Task brief
Return all the data verbatim but without images.

Data section
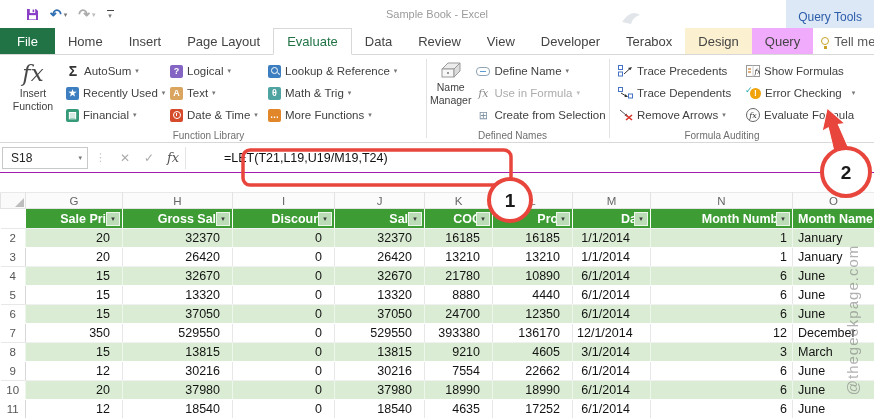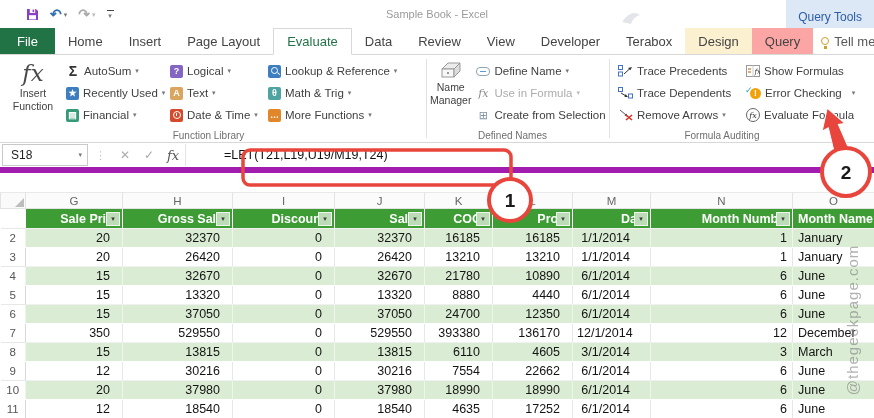--- a/index.html
+++ b/index.html
@@ -32,7 +32,7 @@
   .tab.file{background:var(--excel-green);color:#fff;padding:0 17px}
   .tab.active{border:1px solid #D8D8D8;border-bottom:1px solid #fff;margin-bottom:-1px;color:var(--excel-green);background:#fff}
   .tab.ctx-gold{background:#FBF1D0}
-  .tab.ctx-blue{background:#fca5a5}
+  .tab.ctx-blue{background:#f0abfc}
   .tellme{margin-left:auto;display:flex;align-items:center;gap:5px;font-size:13px;color:#595959;padding:0 2px 0 8px;overflow:hidden;white-space:nowrap}
   .bulb{width:8px;height:8px;border:1.5px solid #C9A227;border-radius:50%;position:relative;flex:none}
   .bulb:after{content:"";position:absolute;left:2px;top:8px;width:3px;height:3px;background:#C9A227}

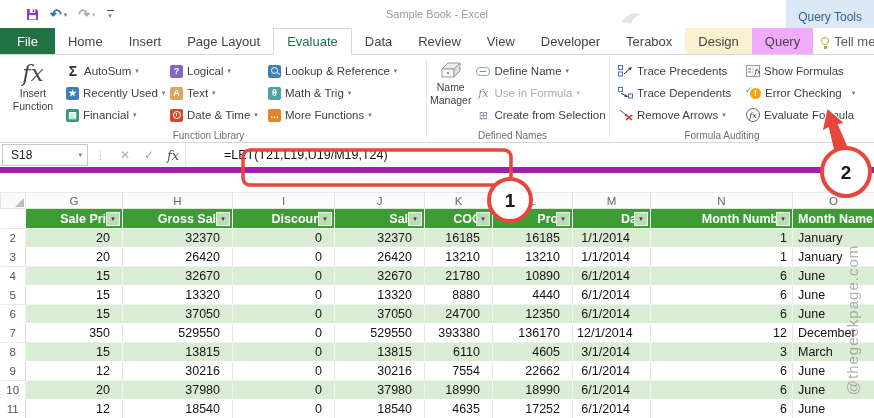--- a/index.html
+++ b/index.html
@@ -64,7 +64,7 @@
   .evfx{width:14px;height:14px;border:1px solid #666;border-radius:50%;display:flex;align-items:center;justify-content:center;font-family:"DejaVu Serif",serif;font-style:italic;font-size:8px;color:#333;flex:none}
 
   
-  .fbar{height:30px;display:flex;align-items:center;background:#fff;border-bottom:6px solid #a21caf;padding:0 0 0 2px;position:relative;z-index:1}
+  .fbar{height:30px;display:flex;align-items:center;background:#fff;border-bottom:1px solid #a21caf;padding:0 0 0 2px;position:relative;z-index:1}
   .namebox{width:86px;height:22px;border:1px solid #C9C9C9;display:flex;align-items:center;font-size:12px;color:#222;padding-left:8px;background:#fff}
   .namebox .car{margin-left:auto;padding-right:5px}
   .fdots{color:#C2C2C2;font-size:11px;padding:0 7px;letter-spacing:0}

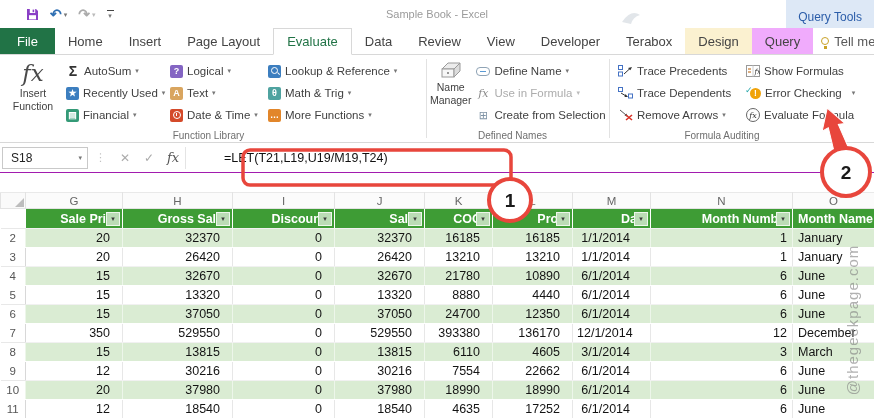--- a/index.html
+++ b/index.html
@@ -435,7 +435,7 @@
           <td class="c1">13815</td>
           <td class="c2">0</td>
           <td class="c3">13815</td>
-          <td class="c4">6110</td>
+          <td class="c4">9210</td>
           <td class="c5">4605</td>
           <td class="c6">3/1/2014</td>
           <td class="c7">3</td>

Finished task
--- a/index.html
+++ b/index.html
@@ -32,7 +32,7 @@
   .tab.file{background:var(--excel-green);color:#fff;padding:0 17px}
   .tab.active{border:1px solid #D8D8D8;border-bottom:1px solid #fff;margin-bottom:-1px;color:var(--excel-green);background:#fff}
   .tab.ctx-gold{background:#FBF1D0}
-  .tab.ctx-blue{background:#fca5a5}
+  .tab.ctx-blue{background:#f0abfc}
   .tellme{margin-left:auto;display:flex;align-items:center;gap:5px;font-size:13px;color:#595959;padding:0 2px 0 8px;overflow:hidden;white-space:nowrap}
   .bulb{width:8px;height:8px;border:1.5px solid #C9A227;border-radius:50%;position:relative;flex:none}
   .bulb:after{content:"";position:absolute;left:2px;top:8px;width:3px;height:3px;background:#C9A227}

--- a/index.html
+++ b/index.html
@@ -64,7 +64,7 @@
   .evfx{width:14px;height:14px;border:1px solid #666;border-radius:50%;display:flex;align-items:center;justify-content:center;font-family:"DejaVu Serif",serif;font-style:italic;font-size:8px;color:#333;flex:none}
 
   
-  .fbar{height:30px;display:flex;align-items:center;background:#fff;border-bottom:6px solid #a21caf;padding:0 0 0 2px;position:relative;z-index:1}
+  .fbar{height:30px;display:flex;align-items:center;background:#fff;border-bottom:1px solid #a21caf;padding:0 0 0 2px;position:relative;z-index:1}
   .namebox{width:86px;height:22px;border:1px solid #C9C9C9;display:flex;align-items:center;font-size:12px;color:#222;padding-left:8px;background:#fff}
   .namebox .car{margin-left:auto;padding-right:5px}
   .fdots{color:#C2C2C2;font-size:11px;padding:0 7px;letter-spacing:0}

--- a/index.html
+++ b/index.html
@@ -435,7 +435,7 @@
           <td class="c1">13815</td>
           <td class="c2">0</td>
           <td class="c3">13815</td>
-          <td class="c4">6110</td>
+          <td class="c4">9210</td>
           <td class="c5">4605</td>
           <td class="c6">3/1/2014</td>
           <td class="c7">3</td>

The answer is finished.